What the task requires →
Set down, exactly as written, the lines from the line holding "- We have tested" to the end of the data, inclusive, skipping any pictures.

Stored data:
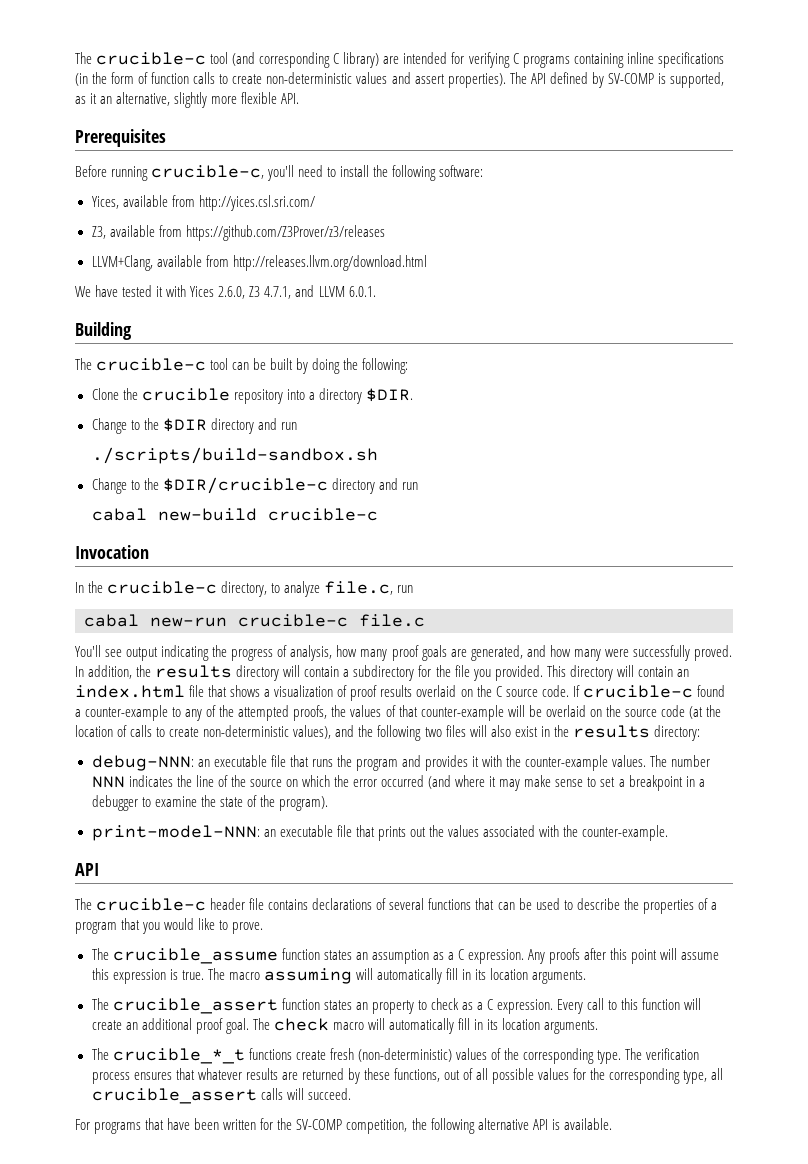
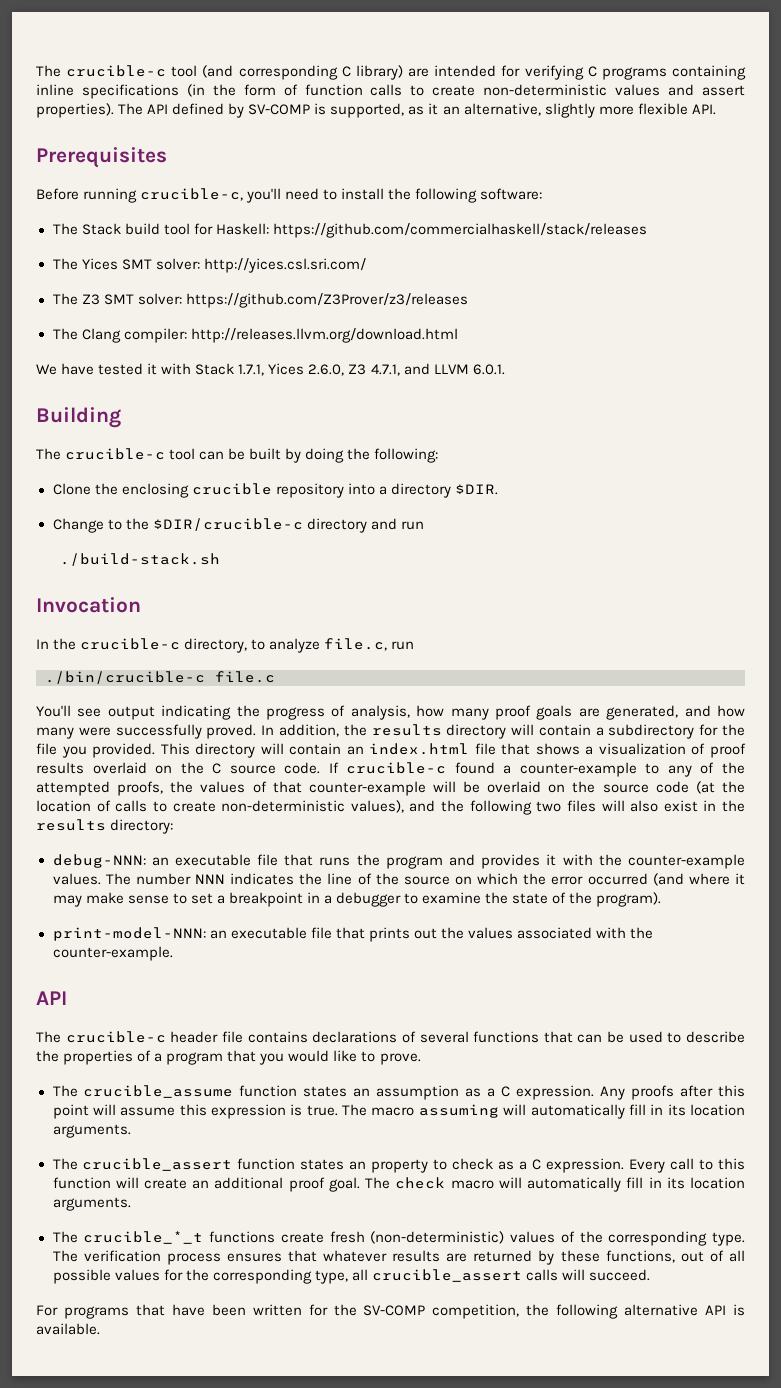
- Yices, available from http://yices.csl.sri.com/
- Z3, available from https://github.com/Z3Prover/z3/releases
- LLVM+Clang, available from http://releases.llvm.org/download.html
+ The Stack build tool for Haskell: https://github.com/commercialhaskell/stack/releases
+ The Yices SMT solver: http://yices.csl.sri.com/
+ The Z3 SMT solver: https://github.com/Z3Prover/z3/releases
+ The Clang compiler: http://releases.llvm.org/download.html
- We have tested it with Yices 2.6.0, Z3 4.7.1, and LLVM 6.0.1.
+ We have tested it with Stack 1.7.1, Yices 2.6.0, Z3 4.7.1, and LLVM 6.0.1.
- Clone the crucible repository into a directory $DIR.
+ Clone the enclosing crucible repository into a directory $DIR.
- Change to the $DIR directory and run
- ./scripts/build-sandbox.sh
- cabal new-build crucible-c
+ ./build-stack.sh
- cabal new-run crucible-c file.c
+ ./bin/crucible-c file.c

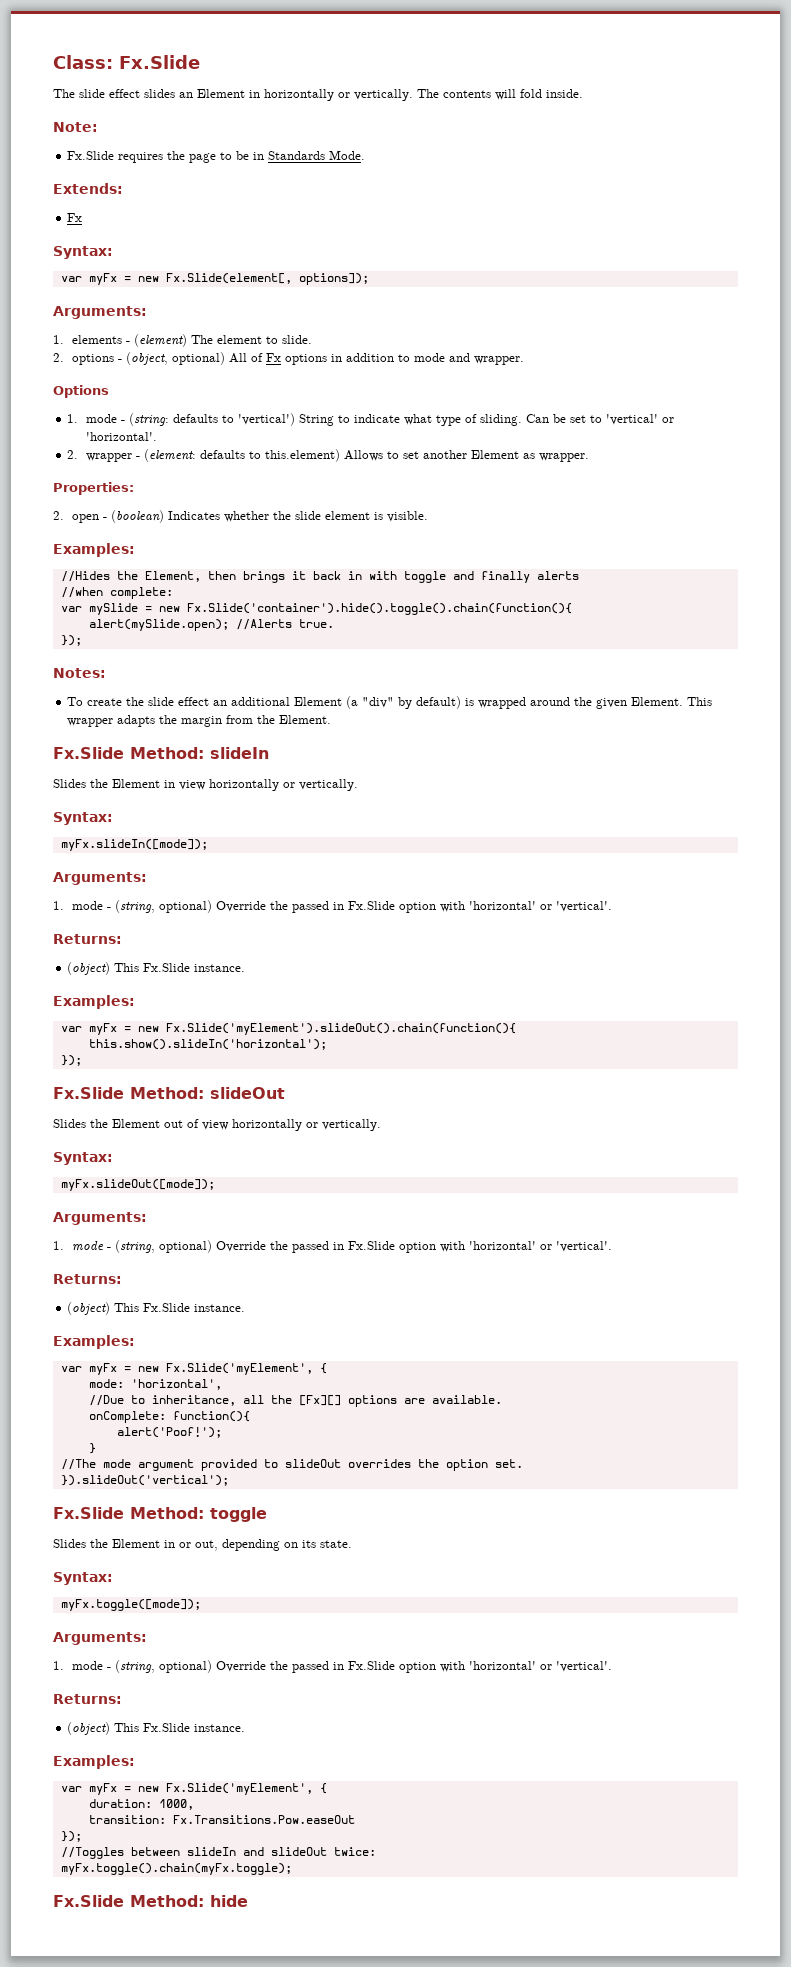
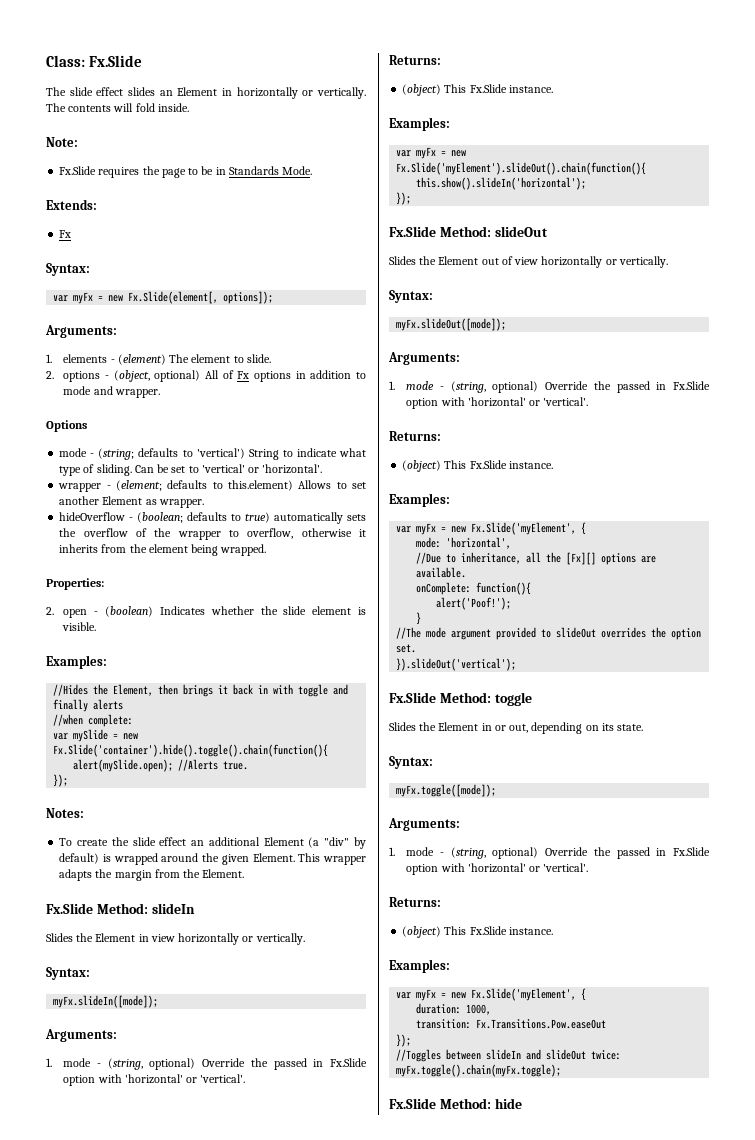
- 1. mode - (string: defaults to 'vertical') String to indicate what type of sliding.
+ mode - (string; defaults to 'vertical') String to indicate what type of sliding.
- 2. wrapper - (element: defaults to this.element) Allows to set another Element as wrapper.
+ wrapper - (element; defaults to this.element) Allows to set another Element as wrapper.
+ hideOverflow - (boolean; defaults to true) automatically sets the overflow of the wrapper to overflow, otherwise it inherits from the element being wrapped.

Solution to this task →
- We have tested it with Yices 2.6.0, Z3 4.7.1, and LLVM 6.0.1.
+ We have tested it with Stack 1.7.1, Yices 2.6.0, Z3 4.7.1, and LLVM 6.0.1.
- Clone the crucible repository into a directory $DIR.
+ Clone the enclosing crucible repository into a directory $DIR.
- Change to the $DIR directory and run
- ./scripts/build-sandbox.sh
- cabal new-build crucible-c
+ ./build-stack.sh
- cabal new-run crucible-c file.c
+ ./bin/crucible-c file.c

- 1. mode - (string: defaults to 'vertical') String to indicate what type of sliding.
+ mode - (string; defaults to 'vertical') String to indicate what type of sliding.
- 2. wrapper - (element: defaults to this.element) Allows to set another Element as wrapper.
+ wrapper - (element; defaults to this.element) Allows to set another Element as wrapper.
+ hideOverflow - (boolean; defaults to true) automatically sets the overflow of the wrapper to overflow, otherwise it inherits from the element being wrapped.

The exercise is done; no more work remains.